BEGIN

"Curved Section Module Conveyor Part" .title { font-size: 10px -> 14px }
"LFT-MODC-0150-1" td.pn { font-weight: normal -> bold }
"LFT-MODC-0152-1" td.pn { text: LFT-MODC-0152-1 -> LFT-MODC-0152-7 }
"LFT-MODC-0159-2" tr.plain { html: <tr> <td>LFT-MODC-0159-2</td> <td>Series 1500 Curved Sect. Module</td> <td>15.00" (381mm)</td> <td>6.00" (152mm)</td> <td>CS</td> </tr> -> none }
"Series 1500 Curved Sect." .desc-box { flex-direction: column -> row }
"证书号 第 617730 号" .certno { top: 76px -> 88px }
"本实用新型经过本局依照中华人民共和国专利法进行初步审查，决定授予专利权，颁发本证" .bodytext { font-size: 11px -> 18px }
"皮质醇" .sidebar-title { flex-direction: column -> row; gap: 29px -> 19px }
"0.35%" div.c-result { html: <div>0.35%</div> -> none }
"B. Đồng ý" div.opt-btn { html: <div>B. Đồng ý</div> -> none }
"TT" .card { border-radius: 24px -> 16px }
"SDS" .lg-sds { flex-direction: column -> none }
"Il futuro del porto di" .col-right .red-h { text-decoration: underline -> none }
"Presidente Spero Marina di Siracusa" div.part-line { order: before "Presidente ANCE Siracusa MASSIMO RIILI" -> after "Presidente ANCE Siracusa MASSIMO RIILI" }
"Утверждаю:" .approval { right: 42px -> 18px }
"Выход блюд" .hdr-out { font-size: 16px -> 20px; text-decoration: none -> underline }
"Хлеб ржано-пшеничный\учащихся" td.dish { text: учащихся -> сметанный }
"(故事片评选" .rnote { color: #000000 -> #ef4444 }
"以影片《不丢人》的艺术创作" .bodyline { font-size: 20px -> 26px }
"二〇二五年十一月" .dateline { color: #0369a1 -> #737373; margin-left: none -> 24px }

END

§ **Task requirements**: Lines of the listing above that hold the string "Series" should each be copied.

§ **Result**:
"LFT-MODC-0159-2" tr.plain { html: <tr> <td>LFT-MODC-0159-2</td> <td>Series 1500 Curved Sect. Module</td> <td>15.00" (381mm)</td> <td>6.00" (152mm)</td> <td>CS</td> </tr> -> none }
"Series 1500 Curved Sect." .desc-box { flex-direction: column -> row }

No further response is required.